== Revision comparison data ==
*-*-*
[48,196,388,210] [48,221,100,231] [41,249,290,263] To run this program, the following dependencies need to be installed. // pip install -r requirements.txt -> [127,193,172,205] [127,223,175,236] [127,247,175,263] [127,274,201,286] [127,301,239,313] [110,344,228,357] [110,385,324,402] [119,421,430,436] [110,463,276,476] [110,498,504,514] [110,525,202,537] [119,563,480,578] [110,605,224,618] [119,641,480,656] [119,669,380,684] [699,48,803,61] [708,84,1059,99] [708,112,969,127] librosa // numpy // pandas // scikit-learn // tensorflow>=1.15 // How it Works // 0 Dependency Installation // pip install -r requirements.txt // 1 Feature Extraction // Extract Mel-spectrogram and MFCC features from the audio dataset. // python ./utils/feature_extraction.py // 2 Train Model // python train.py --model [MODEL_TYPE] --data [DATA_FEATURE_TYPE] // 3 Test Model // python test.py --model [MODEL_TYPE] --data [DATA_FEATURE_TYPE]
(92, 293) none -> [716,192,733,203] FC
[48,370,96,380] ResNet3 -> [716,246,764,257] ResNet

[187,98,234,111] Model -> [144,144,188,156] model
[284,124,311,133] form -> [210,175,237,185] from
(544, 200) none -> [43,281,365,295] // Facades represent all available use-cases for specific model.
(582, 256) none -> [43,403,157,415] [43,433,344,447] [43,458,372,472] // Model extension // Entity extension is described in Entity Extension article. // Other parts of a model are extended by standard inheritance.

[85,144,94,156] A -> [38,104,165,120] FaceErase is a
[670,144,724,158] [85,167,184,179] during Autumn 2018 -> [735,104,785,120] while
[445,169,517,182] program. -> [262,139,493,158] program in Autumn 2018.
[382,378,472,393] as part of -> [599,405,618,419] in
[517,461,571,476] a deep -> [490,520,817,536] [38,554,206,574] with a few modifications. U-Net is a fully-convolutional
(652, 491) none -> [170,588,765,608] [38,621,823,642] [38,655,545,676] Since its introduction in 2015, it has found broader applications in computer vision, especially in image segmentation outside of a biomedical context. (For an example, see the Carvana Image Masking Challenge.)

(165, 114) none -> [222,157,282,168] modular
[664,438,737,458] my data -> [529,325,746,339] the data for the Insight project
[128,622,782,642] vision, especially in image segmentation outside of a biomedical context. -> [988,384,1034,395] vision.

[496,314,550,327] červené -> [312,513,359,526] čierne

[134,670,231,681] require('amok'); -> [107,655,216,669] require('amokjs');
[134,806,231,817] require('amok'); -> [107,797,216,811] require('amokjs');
*-*-*
== DESCRIPTION OF THE TASK ==
Using the entries above, repeat only the lines from the one containing "[284,124,311,133] form ->" through the one containing "[670,144,724,158] [85,167,184,179] during", end lines included.

== WRITTEN SOLUTION ==
[284,124,311,133] form -> [210,175,237,185] from
(544, 200) none -> [43,281,365,295] // Facades represent all available use-cases for specific model.
(582, 256) none -> [43,403,157,415] [43,433,344,447] [43,458,372,472] // Model extension // Entity extension is described in Entity Extension article. // Other parts of a model are extended by standard inheritance.

[85,144,94,156] A -> [38,104,165,120] FaceErase is a
[670,144,724,158] [85,167,184,179] during Autumn 2018 -> [735,104,785,120] while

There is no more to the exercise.